Size Matters

During MBA, I have learned is that
1. Economies of scale: The bigger you get the cheaper it is to manufacture, you can get better price from your supplier, your distribution and advertizement costs (per unit output) will go down.
2. Innovation: Bigger firms can afford to spend larger amounts in R&D, patents, market research etc. which gives them an edge over smaller firms.
3. Professional management. In Larger firms have more competent mangers, which are there by virtue of their abilities and not their pedigree. Hence they are more rational and better.
4. Large firms can diversify their risks. Hence they have a higher probability of surviving a recession.
5. Their brands and products are well recognized and its hard for a small firm to match their marketing skills.
6. Greater pricing power, ability to modify the policies.
7. They usually have multiple functional strengths and core competency. (Smaller firms have 1 core competency and idea)

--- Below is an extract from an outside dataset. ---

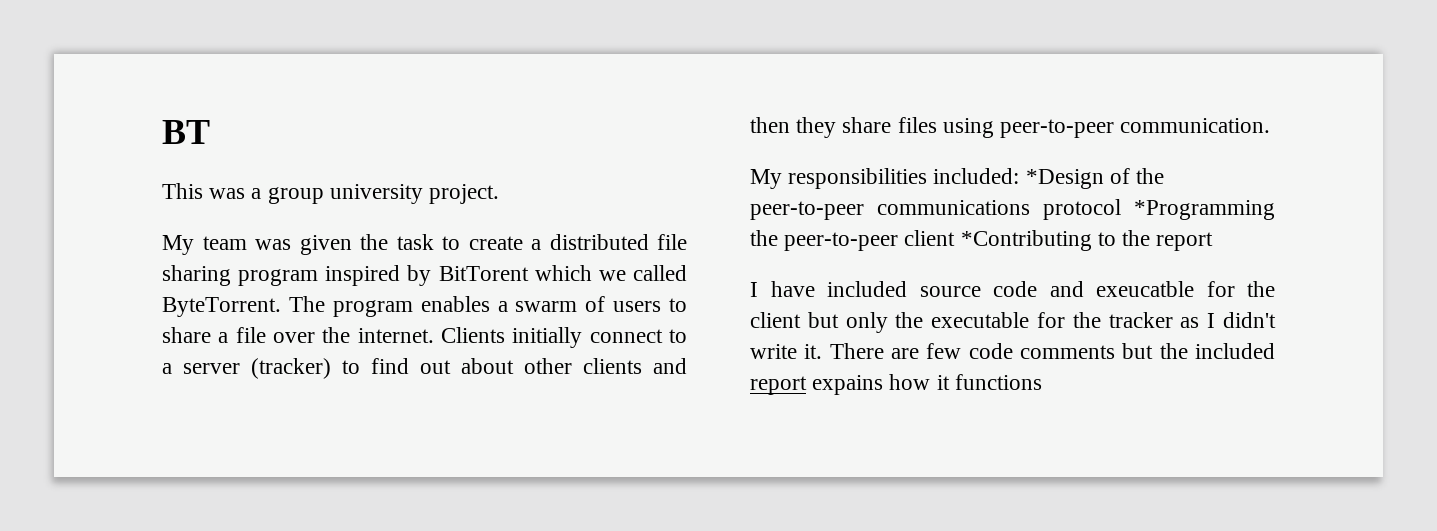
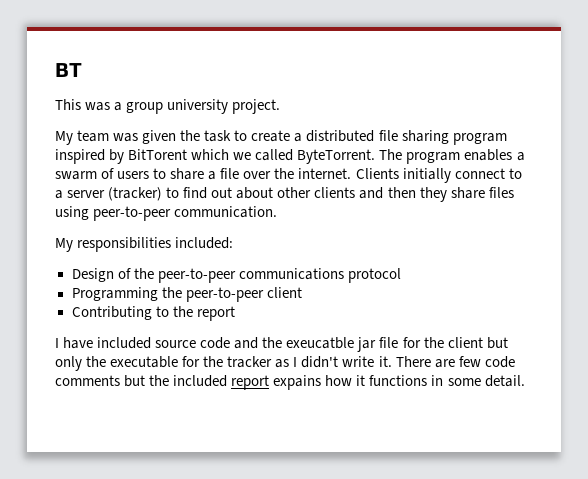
[1025,169,1104,189] *Design -> [71,268,114,282] // Design
[1134,200,1275,220] *Programming -> [71,287,158,301] // Programming
[960,230,1092,251] *Contributing -> [71,306,152,320] // Contributing
[1096,281,1194,297] exeucatble -> [262,337,399,352] the exeucatble jar file
(1042, 382) none -> [431,375,525,387] in some detail.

If all this are true, then why is that larger firms have not driven out all the smaller firms out of business? What decides that a particular firm has the required critical mass to gallop in the future as a force to be reckoned with, or it’s too small and would perish the corporate wars.

However what I have realized over the years is that giants are dinosaurs who are too clumsy to realize the changing landscape. In fact in the bid to retain at the helm, they would go to any lengths to manipulate the market, stall the growth and progress. Startups are more nimble, creative and arise from the unmet needs of the consumers.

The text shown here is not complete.